I've said before many times that my ex-wife and I let our kids choose their own path. I'm so, so glad we did that. My oldest daughter is very, very active in her church group. She recently went out of state, thousands of miles away to go to a retreat and I think it was a pretty amazing experience for her, it was pretty awesome. I never "led" her to that church, and neither did my ex-wife.

I'm so, soooooo glad I did not force feed Catholicism, or any other religious dogma to my kids, I am so happy I did not indoctrinate them in that way.

----------


## Ironman

Don't even get me started!

TOO LATE!

I went to a church that was almost as bad as this one.  We all struggle in life and sin is sin, but if the preaching strays from the Word, then there is a problem.

They tried to kick me out......twice......and didn't even do it the way the Bible instructed!  
I left that church nearly having a nervous breakdown....using the money I gave them during my unemployment.....to build a 50-ft statue of fiberglass.

I left in 2004......they actually sent me an application packet to rejoin in March 2005.....I was still taking FIFTY MGs of Paxil a day and 20mg of the antipsychotic Geodon (to put me to sleep) at the time they sent me that!

A few months later, the brother of the pastor's wife (the MAIN assailant!) died and she made herself the executrix instead of HIS wife and children!  A two year legal battle ensued because she wanted his money, and the family said that she told him not to go to a doctor because God would heal him the way he healed her of breast cancer (she admitted under oath that she had never been officially diagnosed with it!)  He ultimately died of throat cancer!  She finally gave up the fight after the family went public.  

Then three years after that - 2010 - the fiberglass statue was struck by lightning and combusted completely.  The next year, the pastor passed away (and I actually liked him!).  The power and money hunger was enough to make me sick and there were a lot of people there who should have been on medication!

I still have trouble trusting people - although I am beginning to FINALLY work through that - 13 years later!

----------


## Cuchculan

In the US there are many different types of Churches.

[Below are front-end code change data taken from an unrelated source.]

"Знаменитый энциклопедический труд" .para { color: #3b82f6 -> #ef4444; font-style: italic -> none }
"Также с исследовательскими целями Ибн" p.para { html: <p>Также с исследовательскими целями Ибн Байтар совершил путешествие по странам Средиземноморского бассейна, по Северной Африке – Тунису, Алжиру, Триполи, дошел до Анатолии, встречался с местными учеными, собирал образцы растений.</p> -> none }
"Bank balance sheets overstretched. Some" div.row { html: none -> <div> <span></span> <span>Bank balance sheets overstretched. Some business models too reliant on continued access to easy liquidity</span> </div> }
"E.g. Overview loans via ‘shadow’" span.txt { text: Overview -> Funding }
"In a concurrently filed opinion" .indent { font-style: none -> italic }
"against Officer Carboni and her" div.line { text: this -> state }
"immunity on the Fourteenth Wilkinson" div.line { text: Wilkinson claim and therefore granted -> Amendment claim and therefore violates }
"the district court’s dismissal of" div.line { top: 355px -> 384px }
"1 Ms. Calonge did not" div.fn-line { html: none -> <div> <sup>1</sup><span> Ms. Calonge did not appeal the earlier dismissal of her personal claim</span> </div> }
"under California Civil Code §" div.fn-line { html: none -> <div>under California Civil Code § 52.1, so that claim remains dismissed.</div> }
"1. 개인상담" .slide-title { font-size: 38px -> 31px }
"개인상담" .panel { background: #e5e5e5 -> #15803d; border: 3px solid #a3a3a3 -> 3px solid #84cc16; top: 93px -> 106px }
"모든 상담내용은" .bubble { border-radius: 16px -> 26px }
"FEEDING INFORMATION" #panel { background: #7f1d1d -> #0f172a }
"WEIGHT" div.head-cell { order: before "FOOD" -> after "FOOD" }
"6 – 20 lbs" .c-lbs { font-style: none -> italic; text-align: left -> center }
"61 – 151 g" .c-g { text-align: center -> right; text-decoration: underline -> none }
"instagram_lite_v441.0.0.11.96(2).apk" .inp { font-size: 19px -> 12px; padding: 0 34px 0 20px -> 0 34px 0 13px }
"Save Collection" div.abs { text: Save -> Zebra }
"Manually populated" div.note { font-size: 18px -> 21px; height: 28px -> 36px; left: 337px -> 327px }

We have all heard of the Bible Belt. Some are made up. Person wakes up one day and decides they want to start their own Church. I think I would only stick with real Churches, if I was sticking with any at all. Not these made up ones. I don't see them as been real at all. That Westbro Baptists Church is the best example. That is one mad family. Here in Ireland we do get them on our late night radio shows. The rubbish they come out with. We get others as well from other made up Churches. Thing with them all is that they live by the bible. They can't hold a normal conversation without having to quote the bible. Everything has to be the bible. To us hearing them talk this can sound strange. Just the way they go on and what exactly it is they believe in. Some are waiting for their second coming. They even have a date when it will happen. In my own opinion these should be classed as sects, not Churches. They all seem to have one leader who they follow. Apart from God. This man is normally rich. They normally give him money. Yet they don't see anything wrong in what they are doing. 

The Church in Ireland has gone to ruins. People will still believe in a God. They will still pray. But they don't trust the Church or priests. So much has come out that dates back decades. None of good at all. The Church ignored when it was happening. Then when it came out all they done was took out a 1 page advert in a paper and said sorry. Like that was going to make people forget. In the area I live in they had to cancel Masses because people were not showing up for them. Was as simple as that. Typical of the Irish traditions though, funerals and weddings will still be held in Churches. This has caused the Church to react though. Few people were told they could not use the church for a wedding because they never attended the Church for Mass. I think we are a country who will hold onto some customs. Funerals have always been important. Even back in historical time when a famine hit the country. People accepted death and asked only one thing. For a proper religious burial. They did never get it. Road side graves were the things used. Hundreds of bodies just dumped into the ditches. The funeral is still a big enough custom in Ireland. Sort of going backwards again. Back to the coffin been kept in the house the night before the funeral. Good bit of drinking. Songs and stories. Which I think is a good thing. Church is only been used for the funeral Mass. Used to be that the coffin would be brought to the church the evening before the funeral Mass. Not many people doing that these days. Less involvement the church has the better. People don't want them involved. 

Having said what I did above, it may be hard to believe that people in Ireland do still pray. Some are finding other outlets. Might set up a group. Not like setting up your own church. Will have about 20 members. I think the older people will always continue to use the church. Along with traditions can also come fears. Younger people would not have been raised as the older generation was. This was a Church run Country for so long. The Church still owns a lot of the schools. They can still lay down their laws for people trying to get into some schools. Slowly it is changing though. New schools been built. Were religion is an optional subject. Learn it if you want. In the church owned schools it is like a normal school subject. They are trying to change that as well. People don't want the church to have any say in how the State is ran. The law of the land should not include and religious laws at all. Which means you make your own mind up on religion. You will still have those who want the Church. You will have those who don't want the Church. That is not saying that both lots don't believe in the same God. They will just do their religious things in their own ways.

----------


## InvisibleGuy

This is not, not something I am proud of, in any way, shape or manner....but it's the truth. My ex-wife wanted to get married in this very, very old, very well-known historic church. It's somewhat of a landmark in this part of the country. We had to book the church well, well over a year ahead of time and there was a huge waiting list. The thing is....my ex-wife was not even Catholic then. She converted. Yes, you heard me right. She converted, just for the sole purpose of getting married to me, in that church. You heard me right. I'm not kidding.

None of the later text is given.